I have a 9.6GB csv file from which I would like to create an on-disk splayed table.
When I run this code, my 32-bit q process (on Win 10, 16GB RAM machine) runs out of memory ('wsfull
) and crashes after creating an incomplete 4.68GB splayed table (see the screenshot).
path:{` sv (hsym x 0), 1_x}
symh: {`$1_ string x}
colnames: `ric`open`high`low`close`volume`date
dir: `:F:
db: `db
tbl: `ohlcv
tbldisk: path dir,db,tbl
tblsplayed: path dir,db,tbl,`
dbsympath: symh path dir,db
csvpath: `:F:/prices.csv
.Q.fs[{ .[ tblsplayed; (); ,; .Q.en[path dir,db] flip colnames!("SFFFFID";",")0:x]}] csvpath
What exactly is going on in the memory and on the disk behind the scene when reading the csv file with .Q.fs
and 0:
? Is the csv read row by row or column by column?
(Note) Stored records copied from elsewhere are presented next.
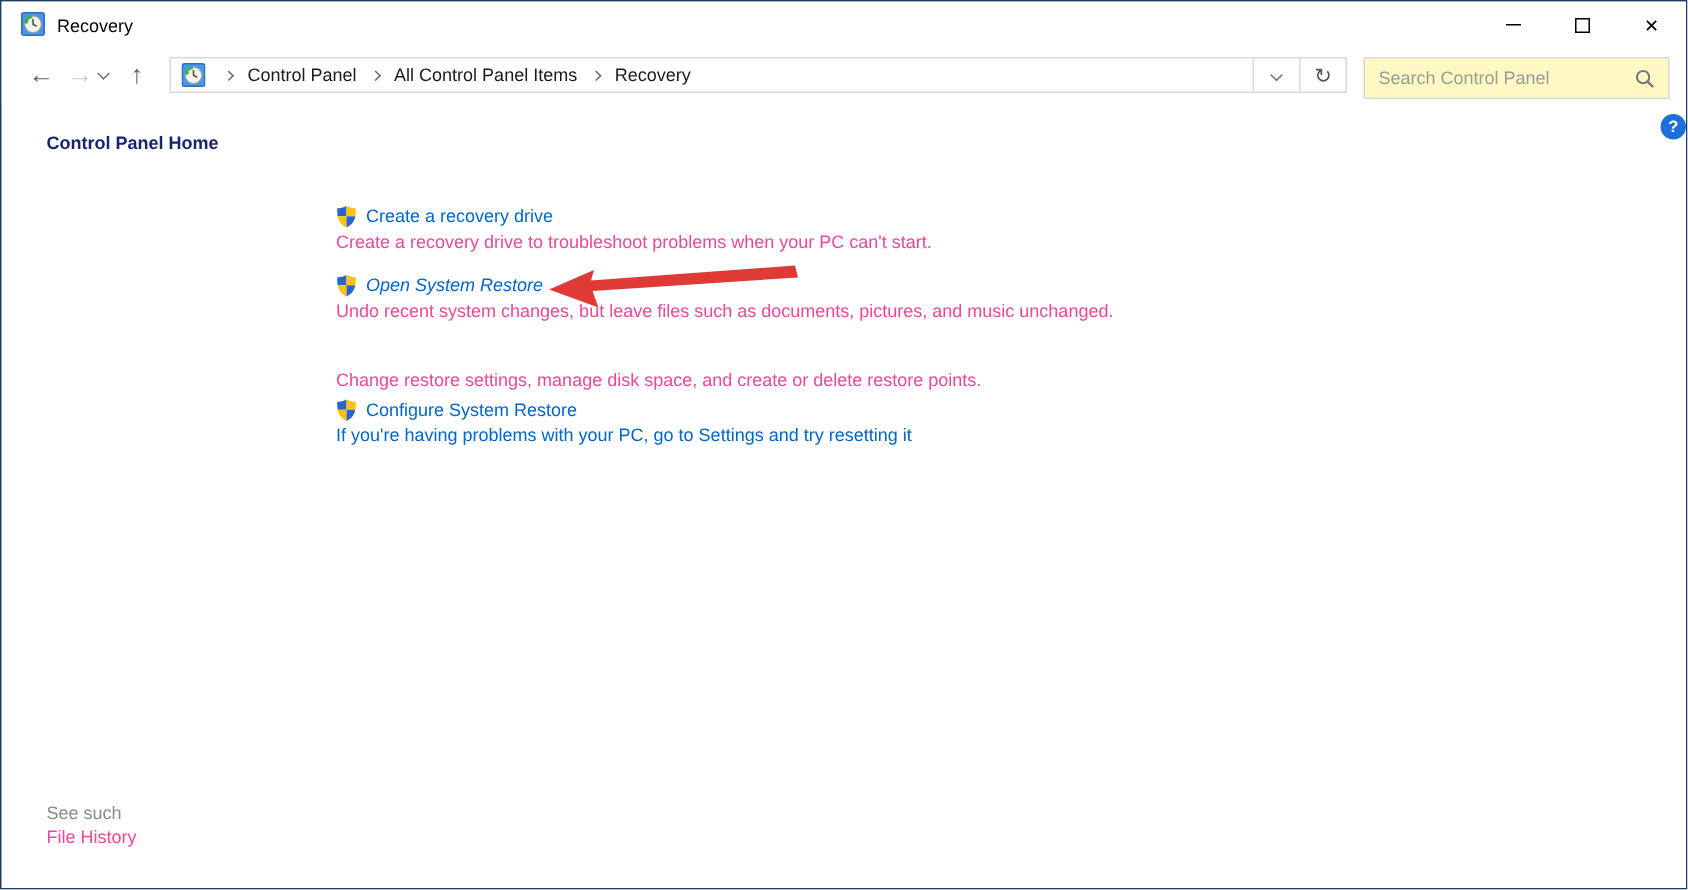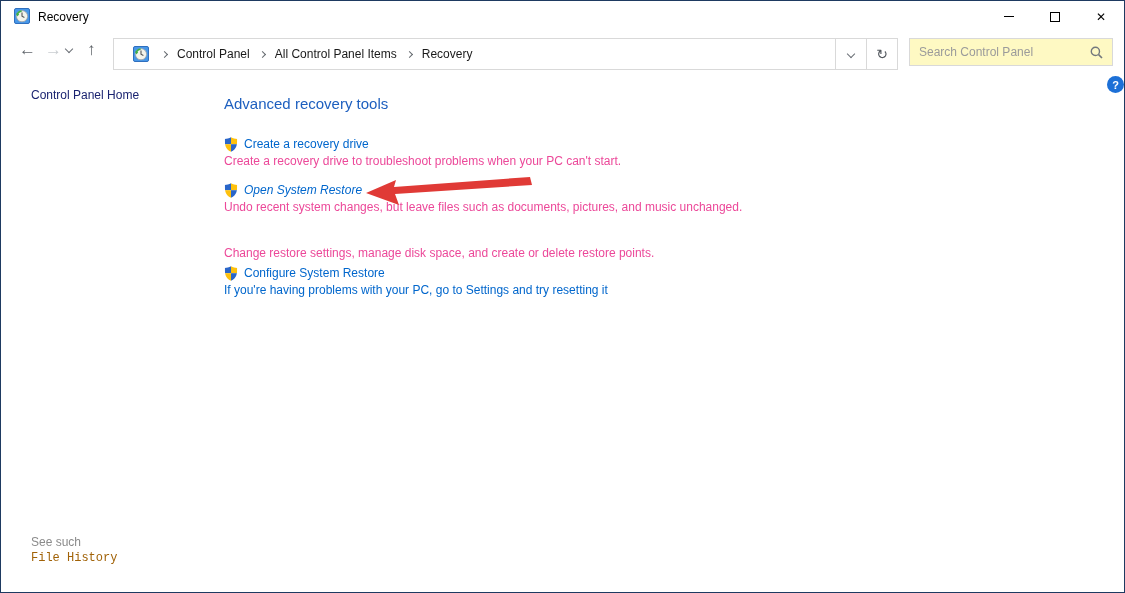"Control Panel" .crumb-wrap { height: 32px -> 24px; padding-left: 12px -> none }
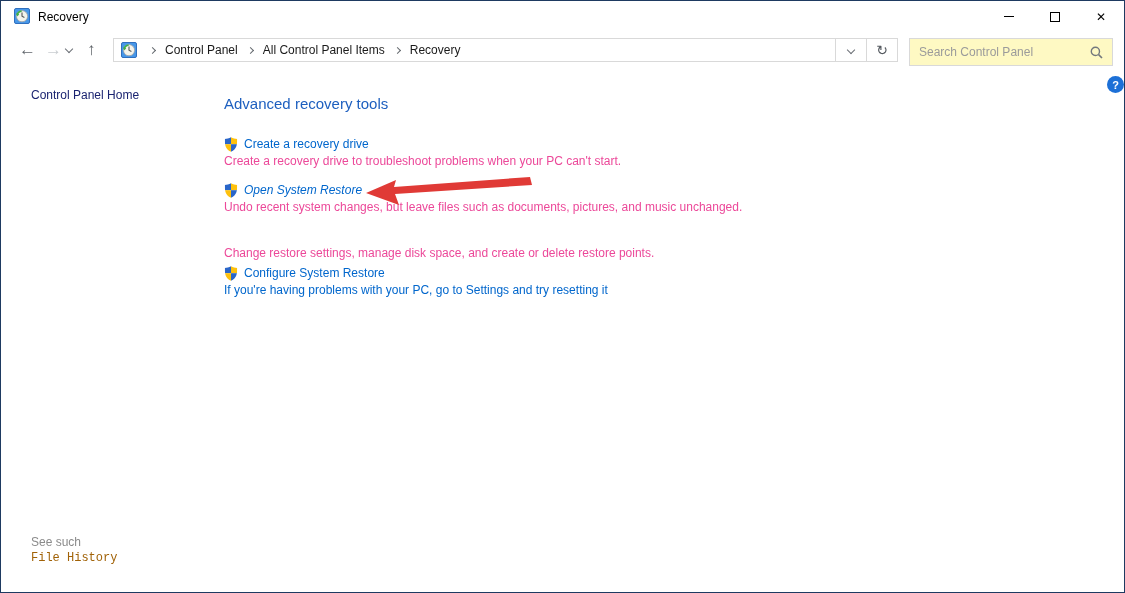"Control Panel Home" .sidebar-home { font-weight: none -> bold }
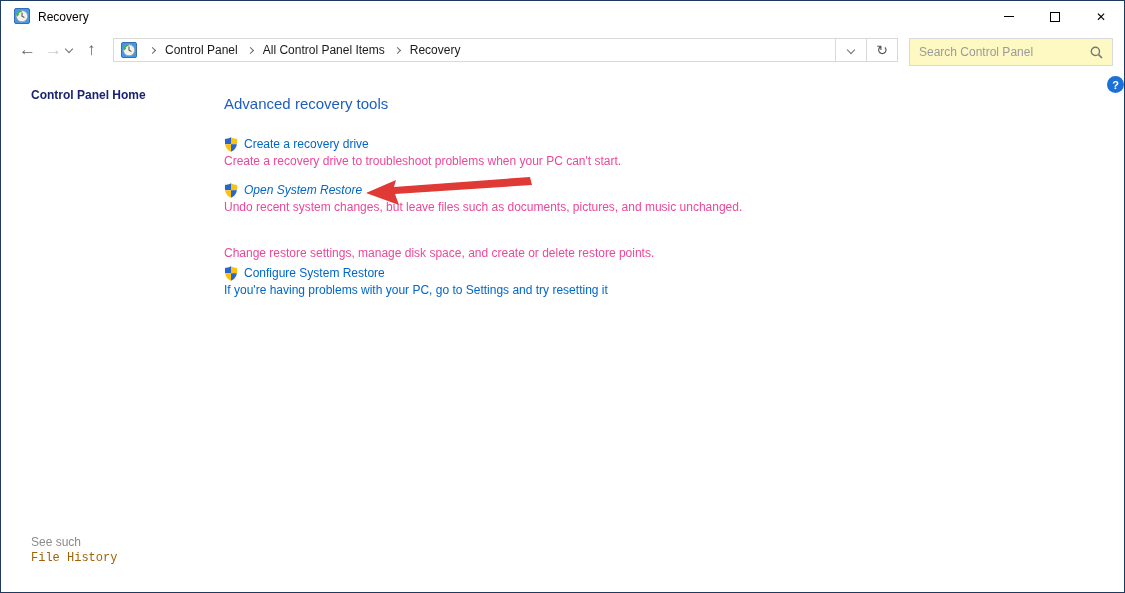"Advanced recovery tools" div.page-heading { html: <div>Advanced recovery tools</div> -> none }
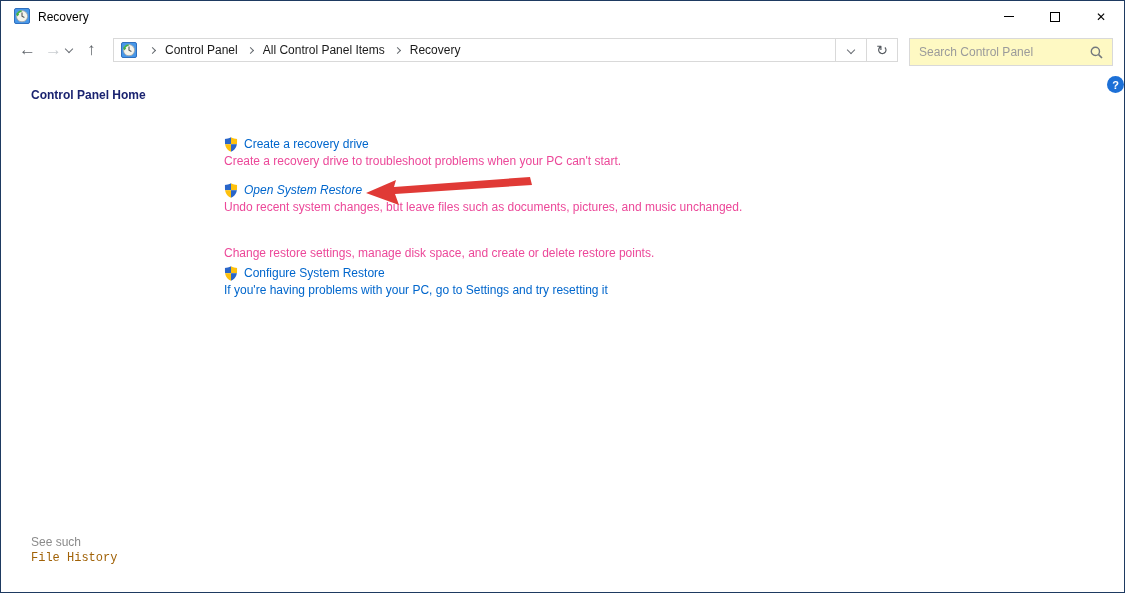"File History" .file-history { color: #a16207 -> #ec4899; font-family: Liberation Mono, monospace -> none }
I thought that only the 132kB chunks are held in the memory at any given time, hoping that .Q.fs
is 'wsfull
resistant.
Is the q process actually taking in the whole column (splay) into memory, one at a time, as it increments the chunks?
Considering that: (according to this source, among others):
on 32-bit systems the main memory OLTP portion of a database is limited to about 1GB of raw data, i.e. 1/4 of the address space
that would nearly explain running out of memory. As shown on this screenshot taken right after the 'wsfull
, couple of columns are near the 1GB limit.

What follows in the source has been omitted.